Clearing Out Information Beats
The conclusion may turn on a Reveal, but once escalation has begun, the time to introduce new information in the form of Pipe and Question beats has passed.
If you see them in your map on the wrong side of the Escalation Point, find a way to move them to the other side of it.
That’s why there’s a briefing sequence before the Death Star attack: to give the audience all the information they need and then get out of the way. (Note by the way that although it follows a classic lecture format, complete with galaxy-far-far-away PowerPoint, it does not play as emotionally inert. It is the Reveal to a Question beat posed at the very beginning of the film—what’s in those plans that Darth Vader wants so much? It lands as an up beat, in which we see the plans as reward for the group’s efforts throughout the long chase-and-rescue sequence inside the Death Star.)

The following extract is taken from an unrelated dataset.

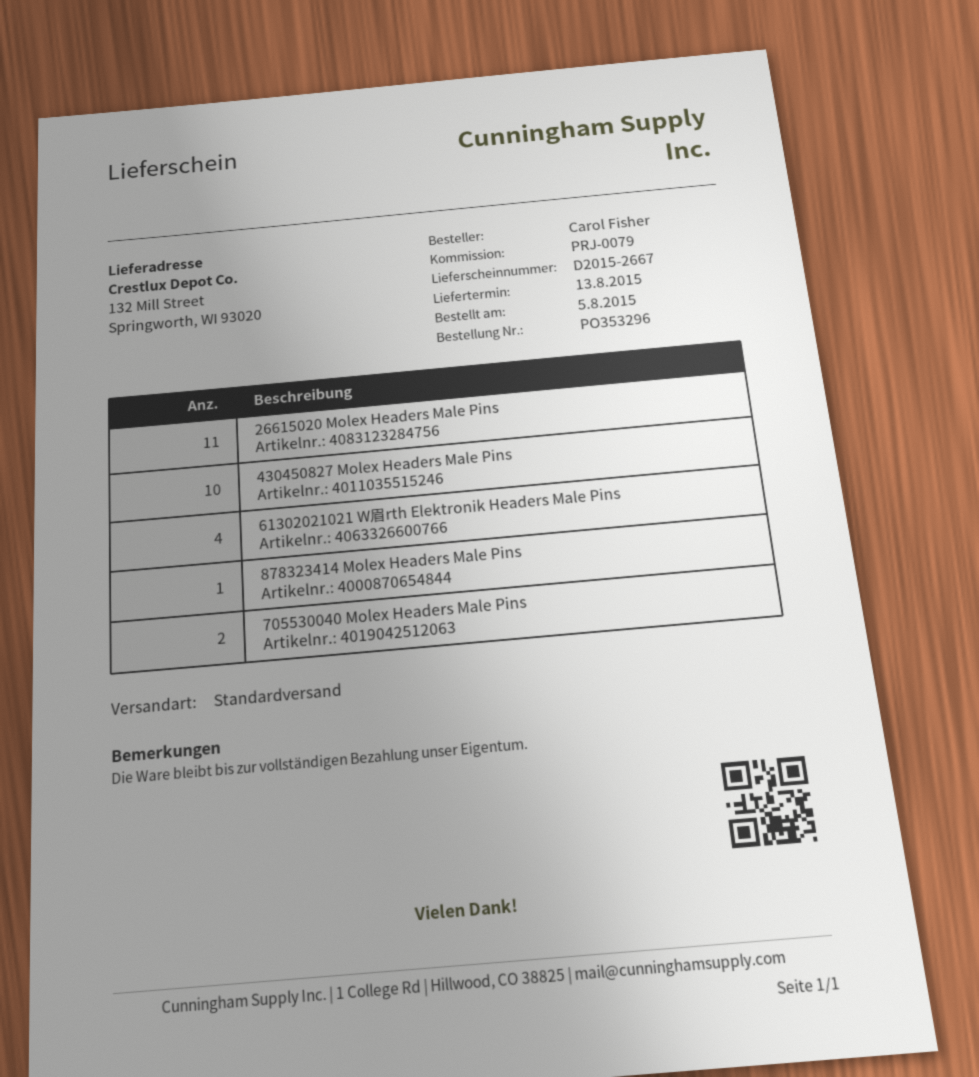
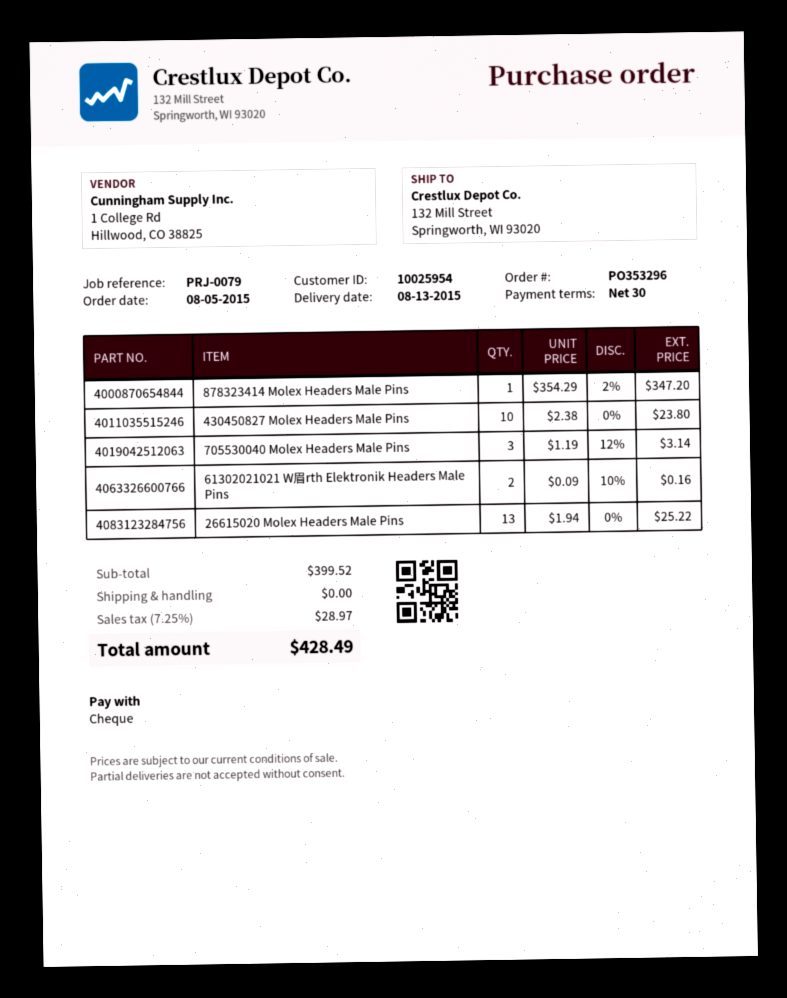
26615020 Molex Headers Male Pins: 11 -> 13
61302021021 W眉rth Elektronik Headers Male Pins: 4 -> 2
705530040 Molex Headers Male Pins: 2 -> 3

Clearing Out Flourish Beats
Likewise, flourish beats go by the wayside after the Escalation Point.
Gratifications and Bringdowns don’t advance the story. If you think you need one at this late point, you have misconceived your conclusion and need to rethink it.
Don’t stop for Commentary
beats. In some modes, for example if you’re writing in a 19th century style, you might come back to these in a denouement or coda, but when you’re between the Escalation Point and resolution readers have no time for editorializing. They’ll skip through it on the page and sit in frustration during a performed piece, waiting for the declaimer to shut the hell up.
Refining Transitions
Economy has now become key, so keep the number of scene transitions to an absolute minimum. When you do jump between scenes, make them Outgrowths if at all possible and Meanwhiles or Continuations when not.
If you’re stuck with a Break, first rethink the events of your conclusion in hopes of substituting a scene or scenes connected by a less jarring transition. Given no other choice, find a stylistic note allowing you to recast it as a Rhyme.
Flashbacks accompany information beats, which ought to be on the other side of the Escalation Point divide. They may be the best way to convey Reveals, but don’t leave them in without asking yourself if the beat they transition into can be moved back. If you do leave in a Flashback, that means you’ll also be including its outgoing counterpart, the Return. That’s two shifts in time in the sequence that most thrives on forward momentum.
If a Flash Forward makes sense in your conclusive sequence, and you are not following a stroke of weird genius unique to your premise, you have probably picked the wrong series of conclusive events entirely.
The sight of a Viewpoint break in your conclusive sequence rings the loudest alarm bell of all. If you have to jump into the perspective of a character who has never before been the emotional focus of a scene to tell your story, you have built yourself a Jenga tower, not a coherent narrative.
(Authors most often try to get away with this when they’ve established a first person voice and then realize they have to hide their protagonist’s actions from the reader during the climax—a huge cheat. Or they’ve just remembered that they’re killing off the protagonist and need someone to carry on the story after the dust gets bitten—also unforgivably sloppy.)